Saved data entries
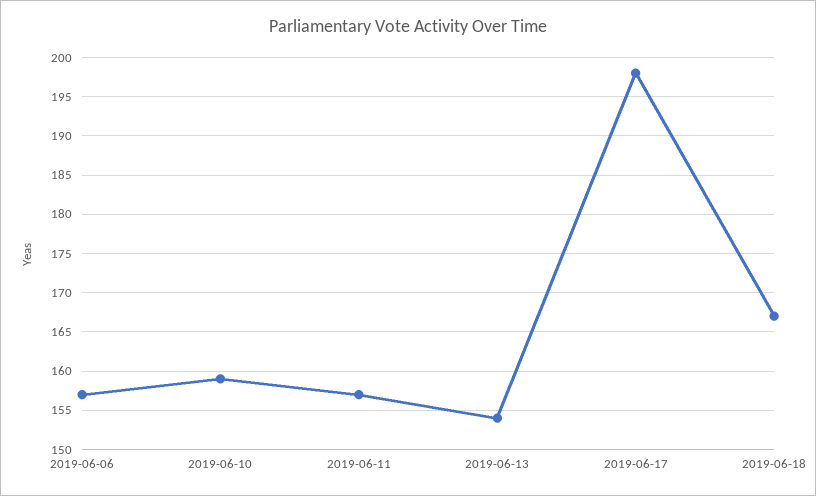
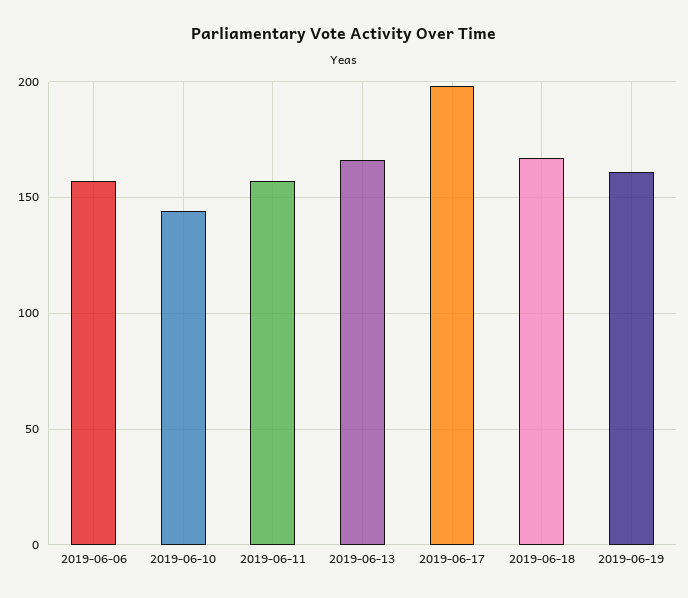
2019-06-10: 159 -> 145
2019-06-13: 154 -> 165
2019-06-19: none -> 160

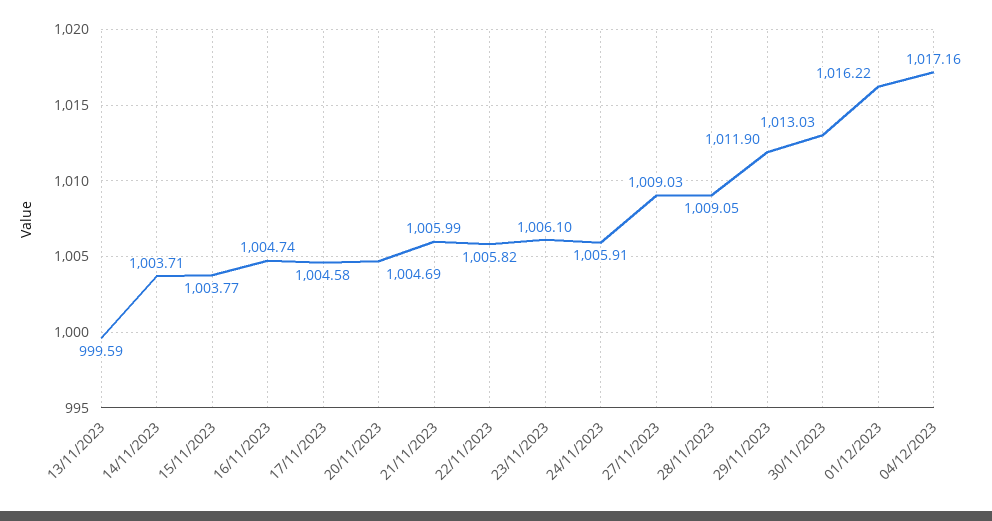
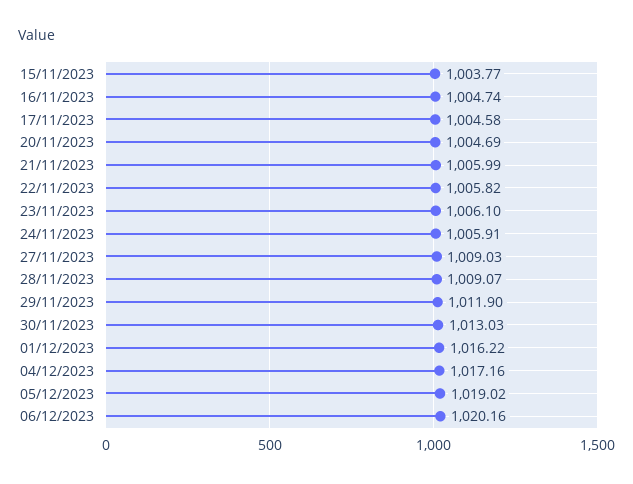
13/11/2023: 999.59 -> none
14/11/2023: 1003.71 -> none
28/11/2023: 1009.05 -> 1009.07
05/12/2023: none -> 1019.02
06/12/2023: none -> 1020.16

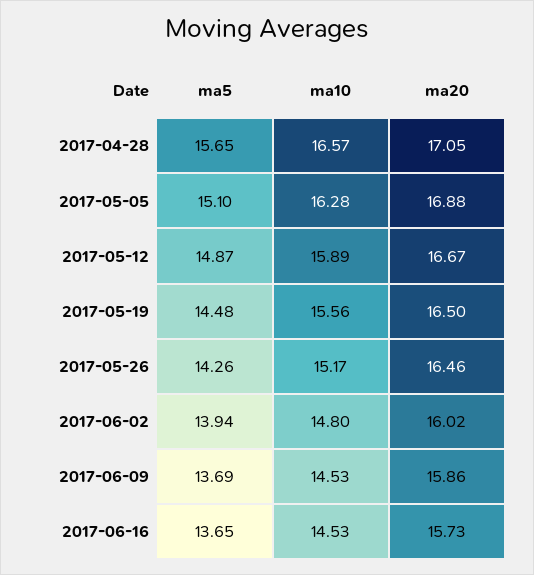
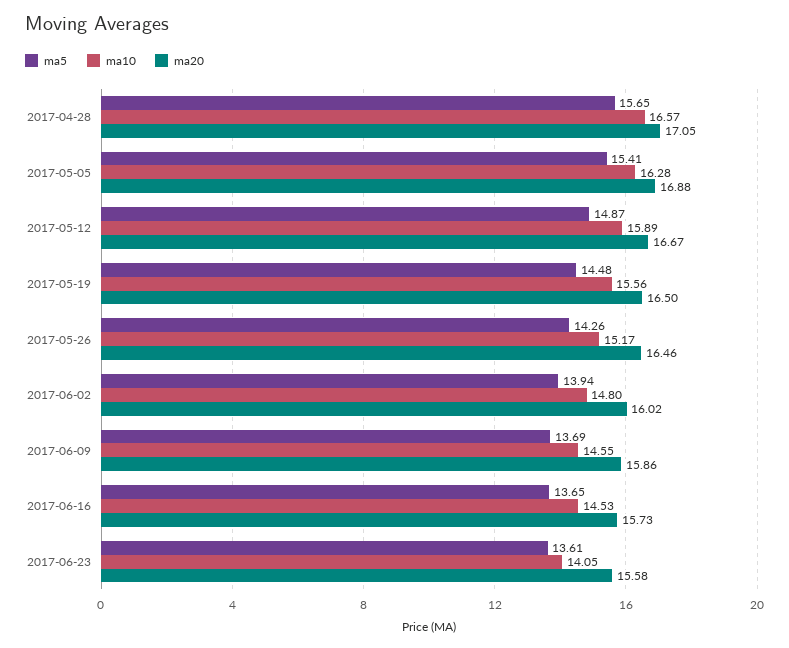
ma5, 2017-05-05: 15.1 -> 15.41
ma10, 2017-06-09: 14.53 -> 14.55
ma5, 2017-06-23: none -> 13.61
ma10, 2017-06-23: none -> 14.05
ma20, 2017-06-23: none -> 15.58

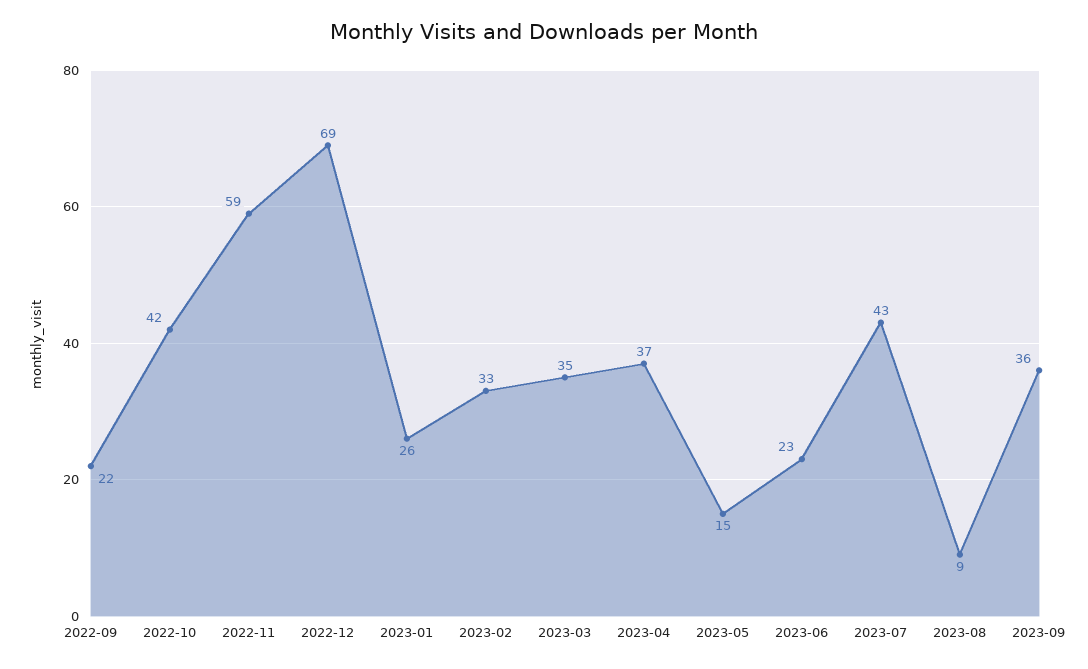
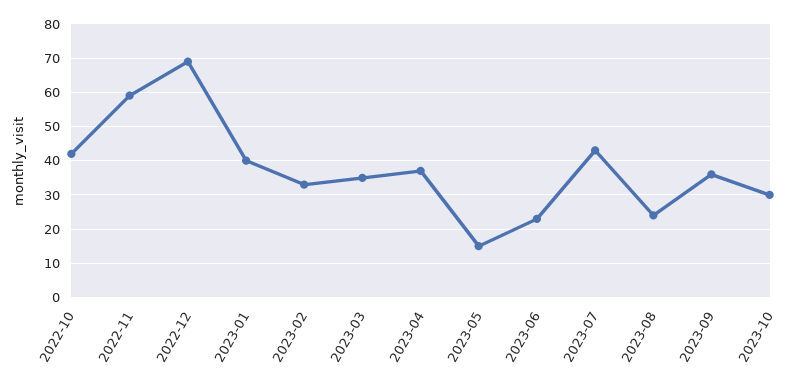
2022-09: 22 -> none
2023-01: 26 -> 40
2023-08: 9 -> 25
2023-10: none -> 30

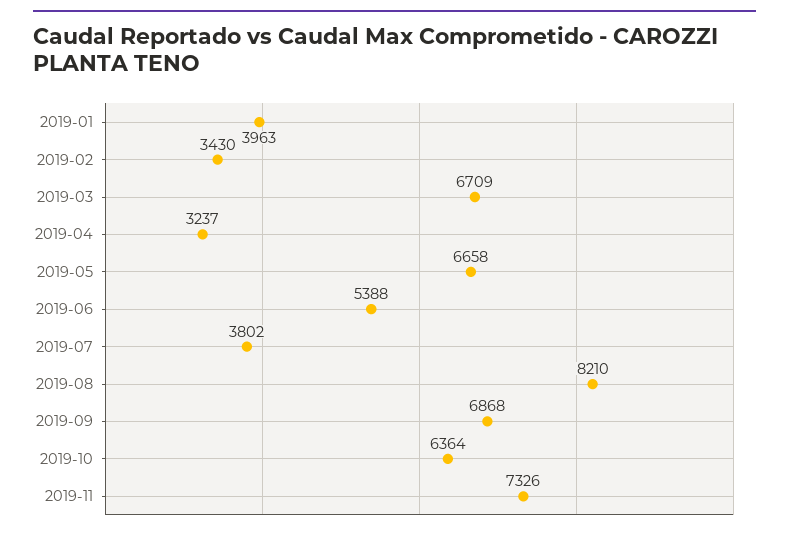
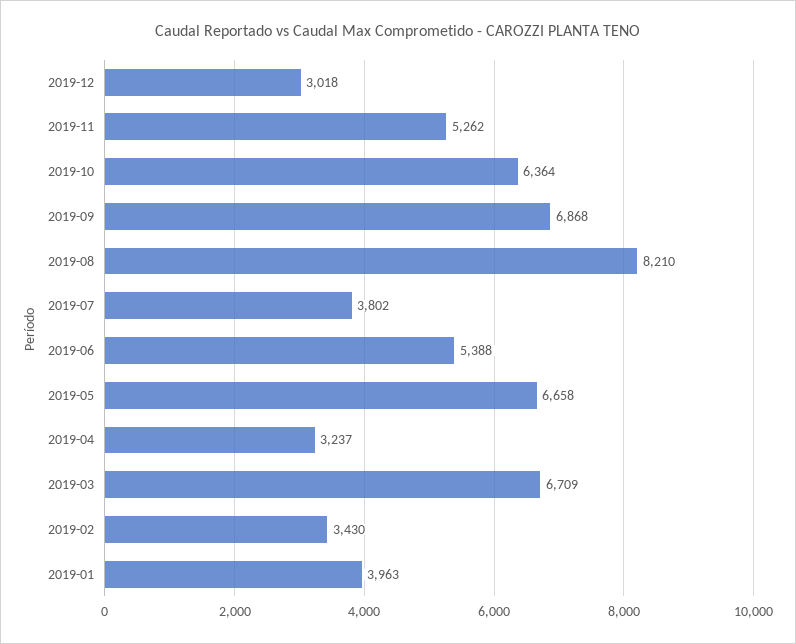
2019-11: 7326 -> 5262
2019-12: none -> 3018

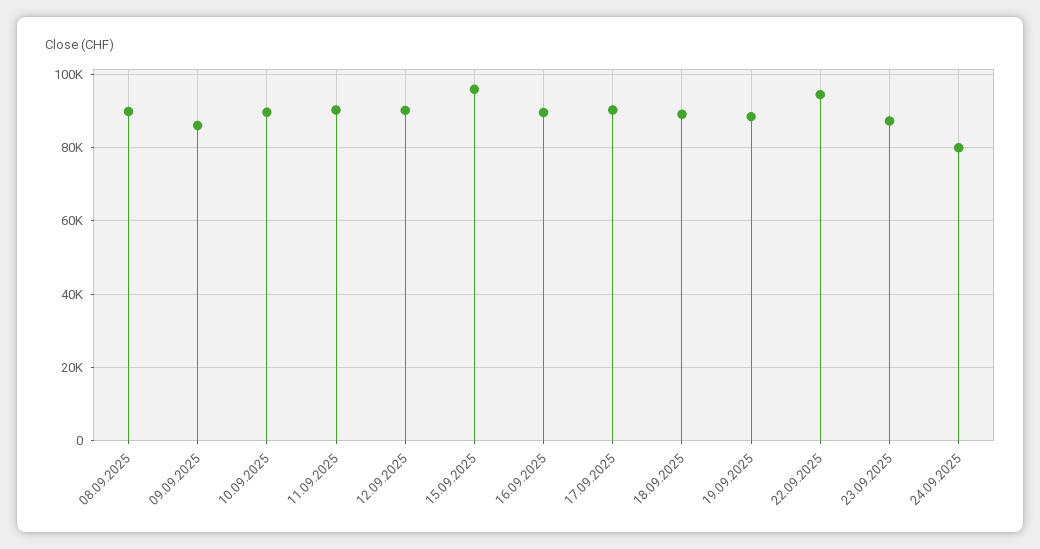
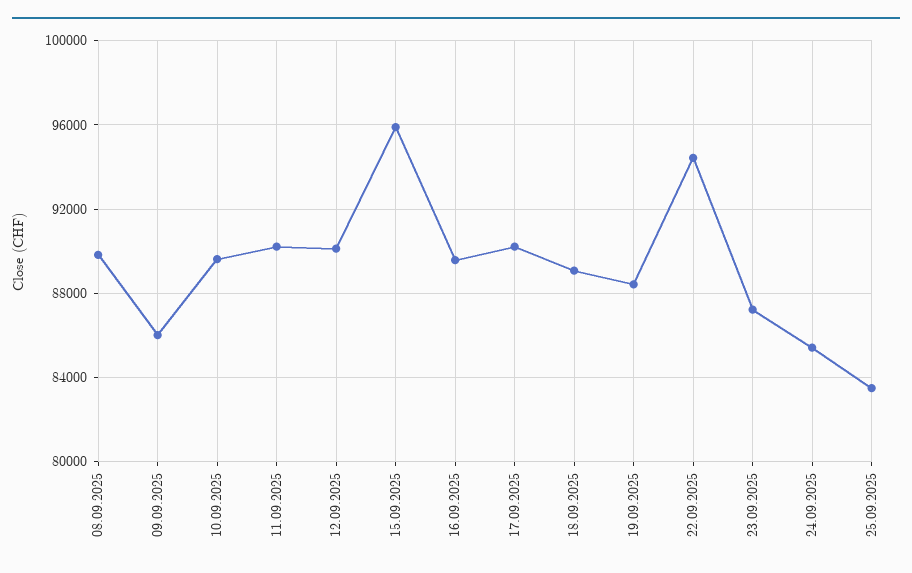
24.09.2025: 80000 -> 85500
25.09.2025: none -> 83500

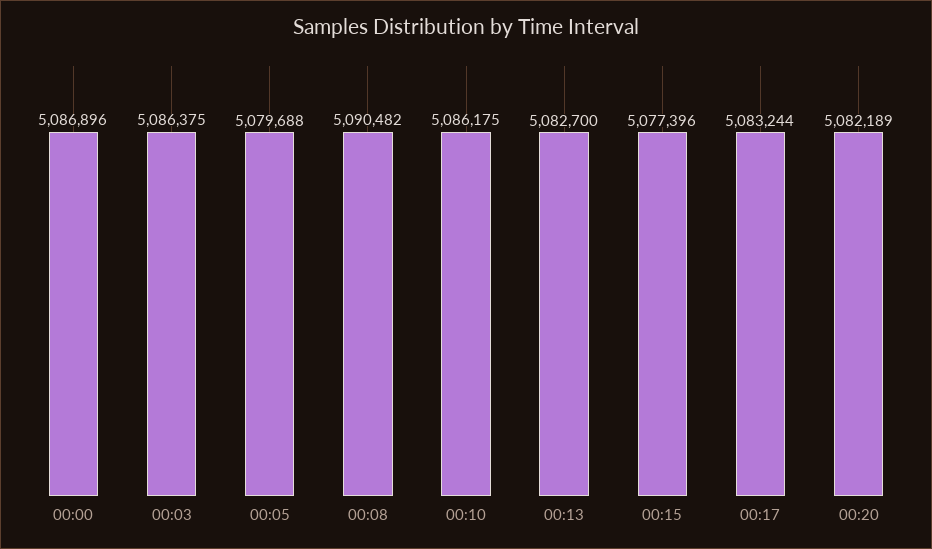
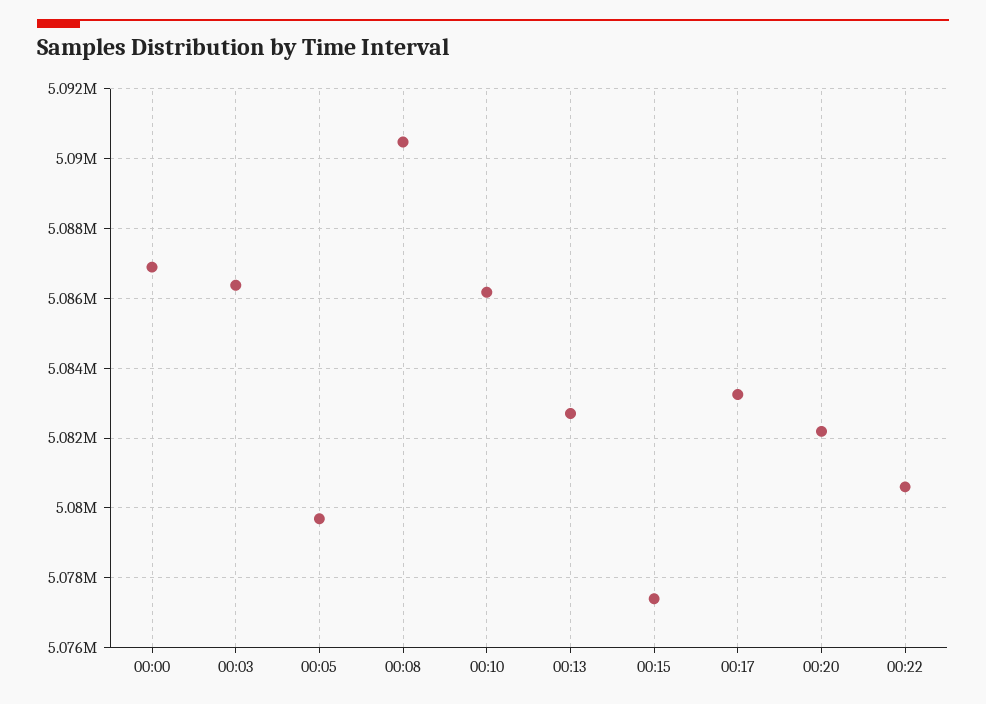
00:22: none -> 5080600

[TASK GOAL] Leave the pictures out and reproduce each record exactly as written.

[REPLY TO THE TASK]
2019-06-10: 159 -> 145
2019-06-13: 154 -> 165
2019-06-19: none -> 160

13/11/2023: 999.59 -> none
14/11/2023: 1003.71 -> none
28/11/2023: 1009.05 -> 1009.07
05/12/2023: none -> 1019.02
06/12/2023: none -> 1020.16

ma5, 2017-05-05: 15.1 -> 15.41
ma10, 2017-06-09: 14.53 -> 14.55
ma5, 2017-06-23: none -> 13.61
ma10, 2017-06-23: none -> 14.05
ma20, 2017-06-23: none -> 15.58

2022-09: 22 -> none
2023-01: 26 -> 40
2023-08: 9 -> 25
2023-10: none -> 30

2019-11: 7326 -> 5262
2019-12: none -> 3018

24.09.2025: 80000 -> 85500
25.09.2025: none -> 83500

00:22: none -> 5080600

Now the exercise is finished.